Rosser stressed that it still isn't known whether there were multiple shooters, and investigators still don't have a motive, suspects or persons of interest in the case. Police returned to the scene of the crime Thursday to comb a riverbed and the area where the girls were found.

"What is probably plausible is if they saw something they shouldn't have," Jessica Brown, a spokeswoman for the Oklahoma State Bureau of Investigation, told FOX News.

But Rosser downplayed talk in the community that the girls' murder had something to do with a methamphetamine problem in the area.

"It's not a drug haven down there, and I don't have any reason to believe it was," he said. "But you never know, somebody could have stopped to shoot up on dope or something. You just never know."

Skyla's grandfather, Jimmie Farrow, had told the Associated Press that meth use had gotten bad in the area.

"You think you're safe anywhere, but you're not. All the thugs is moving out here, too," Farrow told the AP. "It's a whole new ballgame."

Rosser said his bureau and the Okfuskee County Sheriff's office were looking into past burglaries, carjackings, sexual assaults and complaints of shots fired in an effort to find a possible suspect.

"I just think that until we identify these guys and pick them up, I think anybody in that area should have some caution about their outdoor activities," Rosser told FOX News.

The girls were found dead on Sunday just a few hundred yards from Taylor's home near a bridge she often walked to for exercise.

An autopsy found the girls died of multiple gunshot wounds to the chest and face, Chief Investigator Kevin Rowland of the Oklahoma Chief Medical Examiner's office told FOXNews.com.

Rosser has not said how many times the girls were shot.

Taylor's grandfather, Peter Placker, found the girls clothed in T-shirts and shorts just 20 to 25 minutes after they left Taylor's house.
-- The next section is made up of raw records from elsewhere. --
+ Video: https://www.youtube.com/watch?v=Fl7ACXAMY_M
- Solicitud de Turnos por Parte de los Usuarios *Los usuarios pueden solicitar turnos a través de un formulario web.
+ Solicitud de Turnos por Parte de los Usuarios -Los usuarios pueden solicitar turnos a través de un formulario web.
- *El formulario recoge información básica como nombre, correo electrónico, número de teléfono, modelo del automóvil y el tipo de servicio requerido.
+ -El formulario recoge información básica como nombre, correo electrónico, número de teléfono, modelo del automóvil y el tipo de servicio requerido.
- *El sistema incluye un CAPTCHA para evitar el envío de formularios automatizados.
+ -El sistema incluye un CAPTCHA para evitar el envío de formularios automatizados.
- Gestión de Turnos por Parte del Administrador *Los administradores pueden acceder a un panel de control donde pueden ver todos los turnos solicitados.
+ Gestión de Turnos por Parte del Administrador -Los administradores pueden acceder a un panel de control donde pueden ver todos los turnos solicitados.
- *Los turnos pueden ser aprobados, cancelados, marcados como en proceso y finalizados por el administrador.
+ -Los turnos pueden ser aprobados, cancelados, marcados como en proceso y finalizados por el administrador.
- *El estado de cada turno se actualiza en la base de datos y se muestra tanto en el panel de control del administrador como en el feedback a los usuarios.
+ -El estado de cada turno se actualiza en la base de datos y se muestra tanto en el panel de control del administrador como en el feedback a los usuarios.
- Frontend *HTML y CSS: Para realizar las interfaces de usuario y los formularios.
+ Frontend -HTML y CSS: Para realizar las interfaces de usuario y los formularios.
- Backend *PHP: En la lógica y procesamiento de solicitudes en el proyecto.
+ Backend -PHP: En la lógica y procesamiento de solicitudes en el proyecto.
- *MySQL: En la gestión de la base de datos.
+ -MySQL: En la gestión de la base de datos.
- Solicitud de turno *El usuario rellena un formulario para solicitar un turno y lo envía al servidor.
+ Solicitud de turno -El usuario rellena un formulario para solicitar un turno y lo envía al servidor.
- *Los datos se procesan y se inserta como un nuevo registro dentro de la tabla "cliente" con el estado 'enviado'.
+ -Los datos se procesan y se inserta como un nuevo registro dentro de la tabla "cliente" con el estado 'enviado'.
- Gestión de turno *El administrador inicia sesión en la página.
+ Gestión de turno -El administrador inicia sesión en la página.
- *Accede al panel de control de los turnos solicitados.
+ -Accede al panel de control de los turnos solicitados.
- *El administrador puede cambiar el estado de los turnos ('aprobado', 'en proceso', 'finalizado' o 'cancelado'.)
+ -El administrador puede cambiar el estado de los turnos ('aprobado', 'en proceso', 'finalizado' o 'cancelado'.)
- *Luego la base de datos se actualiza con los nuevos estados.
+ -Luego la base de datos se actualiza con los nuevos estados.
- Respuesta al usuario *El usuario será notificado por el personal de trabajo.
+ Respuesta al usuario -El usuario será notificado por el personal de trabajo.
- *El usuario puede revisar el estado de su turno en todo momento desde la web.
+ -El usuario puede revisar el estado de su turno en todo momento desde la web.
That short window is among the reasons investigators think the girls were not molested by their assailants, though lab work is pending.

In addition to the ballistics tests, police were examining shoe and tire prints, shell casings and any computer correspondence the girls made.

Police said the crime scene's isolation made it seem more likely that locals killed the girls. Rosser said family members and friends are not suspects.

A $25,000 reward for information leading to the arrest and conviction of the killer or killers has grown, but Rosser didn't say by how much.

Meanwhile, mourners left stuffed animals and flowers at the crime scene as their families prepared to lay them to rest.

A funeral will be held for Taylor at 10 a.m. Friday at the Dewar First Baptist Church. Skyla's funeral will begin at 2 p.m. Friday at the First Baptist Church in Henryetta.